SRE - Java Splunk kibana grafana -payment domain
Job Summary :
We are seeking a skilled Site Reliability Engineer (SRE) with expertise in Java backend systems, observability tools (Splunk, Kibana, Grafana), and experience in the Payment Domain. The role involves ensuring system reliability, performance optimization, and efficient incident management for mission-critical payment applications.
Key Responsibilities :
Develop and maintain backend services using Java (Spring Boot, REST APIs) aligned with SRE principles.
Implement observability frameworks using Splunk, Kibana, and Grafana for monitoring application health, performance, and incident detection.
Automate operational tasks, deployment pipelines (CI / CD), and system health checks to ensure high availability and scalability.

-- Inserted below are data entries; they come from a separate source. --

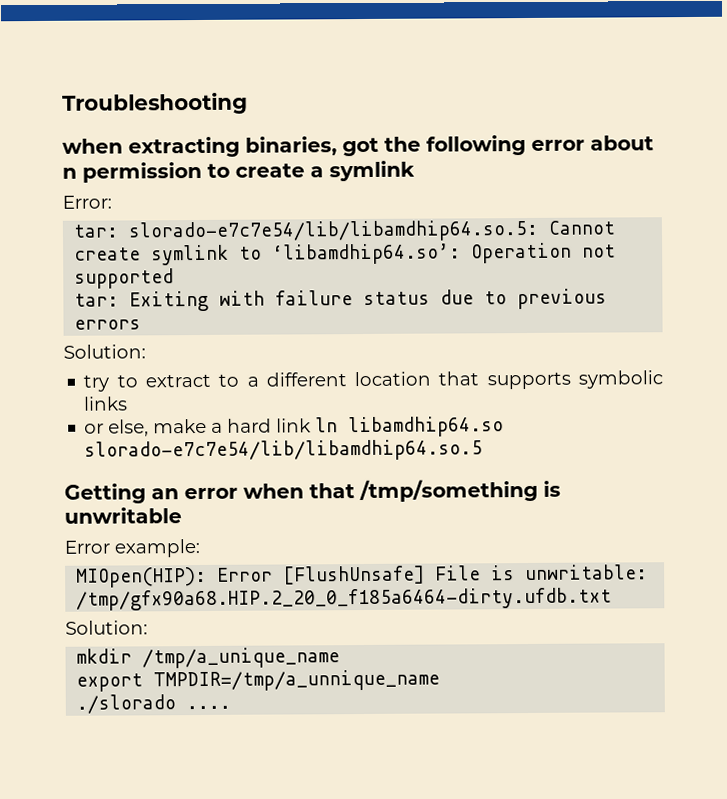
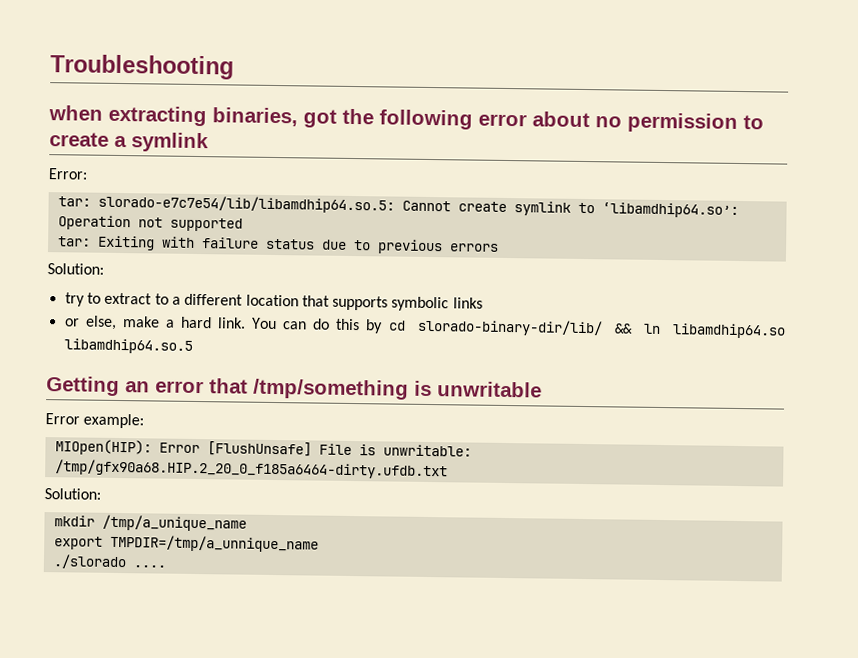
- when extracting binaries, got the following error about n permission to create a symlink
+ when extracting binaries, got the following error about no permission to create a symlink
- or else, make a hard link ln libamdhip64.so slorado-e7c7e54/lib/libamdhip64.so.5
+ or else, make a hard link. You can do this by cd slorado-binary-dir/lib/ && ln libamdhip64.so libamdhip64.so.5
- Getting an error when that /tmp/something is unwritable
+ Getting an error that /tmp/something is unwritable

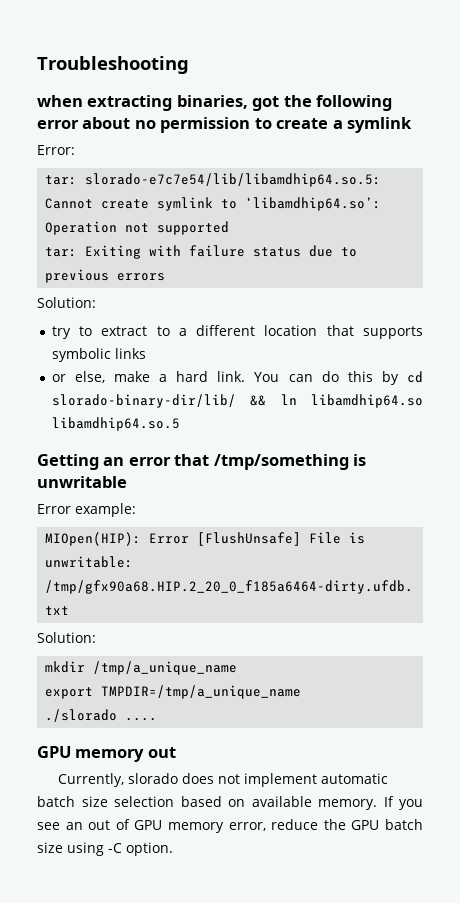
- export TMPDIR=/tmp/a_unnique_name
+ export TMPDIR=/tmp/a_unique_name
+ GPU memory out
+ Currently, slorado does not implement automatic batch size selection based on available memory. If you see an out of GPU memory error, reduce the GPU batch size using -C option.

Drive incident response processes - detection, troubleshooting, post-mortem, and root cause analysis.
Collaborate with DevOps, QA, and Application teams to design resilient systems with proactive monitoring and alerts.
Manage log aggregation, metrics, dashboards, and visualizations for proactive issue detection and capacity planning.
Perform performance tuning, load testing, and scalability assessments for payment transaction flows.
Work with on-call rotations to support production systems and drive continuous improvements.
Primary Skills (Must-Have) :
Core Java, Spring Boot, RESTful API Development
Splunk (Dashboard creation, alerting, log analysis)
Kibana (ElasticSearch log visualization & dashboards)
Grafana (Metrics dashboards, Prometheus integration)
CI / CD (Jenkins, GitLab, or equivalent)
Strong understanding of SRE concepts : SLIs, SLOs, Error Budgets
Experience in the Payment / FinTech domain
Secondary Skills (Good-to-Have) :
Prometheus, OpenTelemetry
Kubernetes, Docker
Incident Management Tools (PagerDuty, OpsGenie)
Knowledge of SQL & NoSQL Databases
AWS Cloud (EC2, S3, CloudWatch)
Work Environment :
Fast-paced production support and monitoring environment
Collaborative teams working in Agile / Scrum setup
Payment systems processing high-availability transactions
Additional Preferences (Optional) :
Experience in PCI-DSS Compliance environments
Exposure to Payment Gateways, Real-time Transaction Processing Systems
SRE Certifications (Google SRE, AWS DevOps)
Site Reliability Engineer • Omaha, NE, Nebraska, USA